Le premier appuyait toujours sa main sur la bouche de Lucrèce pour l’empêcher de crier.

— Ma fille ! exclama la mère Brulé, qui s’élança vers elle, la saisit dans ses bras ; et semblable à une tigresse qui défendrait ses petits, elle l’arracha au fermier.

— Ah ! au feu ! au secours ! cria Lucrèce.

Mais sa voix était si faible qu’elle n’alla point jusqu’au dehors, et que sa mère seule l’entendit.

Brulé s’arma d’un couteau qui se trouvait sur la table.

— Silence ! dit-il, ou je vous tue toutes les deux.

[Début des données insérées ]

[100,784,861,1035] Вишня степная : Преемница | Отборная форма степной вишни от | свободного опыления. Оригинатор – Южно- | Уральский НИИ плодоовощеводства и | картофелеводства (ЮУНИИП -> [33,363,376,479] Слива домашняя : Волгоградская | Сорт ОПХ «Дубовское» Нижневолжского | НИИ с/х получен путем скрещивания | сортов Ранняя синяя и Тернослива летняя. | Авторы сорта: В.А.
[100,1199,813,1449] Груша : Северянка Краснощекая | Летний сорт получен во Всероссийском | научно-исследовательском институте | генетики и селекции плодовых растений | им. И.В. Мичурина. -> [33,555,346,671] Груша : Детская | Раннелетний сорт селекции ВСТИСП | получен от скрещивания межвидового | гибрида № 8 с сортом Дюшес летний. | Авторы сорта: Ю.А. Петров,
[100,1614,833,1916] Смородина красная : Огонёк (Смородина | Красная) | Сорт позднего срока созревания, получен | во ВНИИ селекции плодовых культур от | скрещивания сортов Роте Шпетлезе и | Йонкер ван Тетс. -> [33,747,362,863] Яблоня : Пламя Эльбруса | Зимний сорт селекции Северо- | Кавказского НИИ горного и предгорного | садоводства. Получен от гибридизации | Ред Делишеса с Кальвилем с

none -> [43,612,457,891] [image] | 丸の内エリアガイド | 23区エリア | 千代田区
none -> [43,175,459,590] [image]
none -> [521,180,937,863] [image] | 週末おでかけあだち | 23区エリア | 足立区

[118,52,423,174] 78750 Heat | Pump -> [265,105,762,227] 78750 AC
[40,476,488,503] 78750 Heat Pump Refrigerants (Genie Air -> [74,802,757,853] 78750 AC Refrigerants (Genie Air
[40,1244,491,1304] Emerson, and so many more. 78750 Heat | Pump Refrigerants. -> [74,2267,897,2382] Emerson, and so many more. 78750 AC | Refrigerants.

La mère Brulé se jeta devant sa fille et la couvrit de son corps.

— Silence ! répéta le fermier.

Cette scène s’était passée dans une demi-obscurité, car les rayons de la lune pénétraient maintenant par le châssis de la fenêtre.

— Oh ! tu ne la tueras pas, mon homme, s’écria la mère Brulé d’un ton mélangé de prière et de menace. Tu ne la tueras pas ! elle est revenue à pied… elle avait bien faim… et elle était bien lasse… Pauvre chère petite, avoir tant souffert !

Et elle l’étreignait dans ses bras, la couvrait de baisers et de larmes, et lui faisait un rempart de sa poitrine.

— Au feu ! au feu ! répéta Lucrèce d’une voix éteinte.

Brulé s’avança vers elle, le bras levé.

— Te tairas-tu ! s’écria-t-il.

— Grâce ! fit la mère Brulé qui se jeta aux genoux du fermier.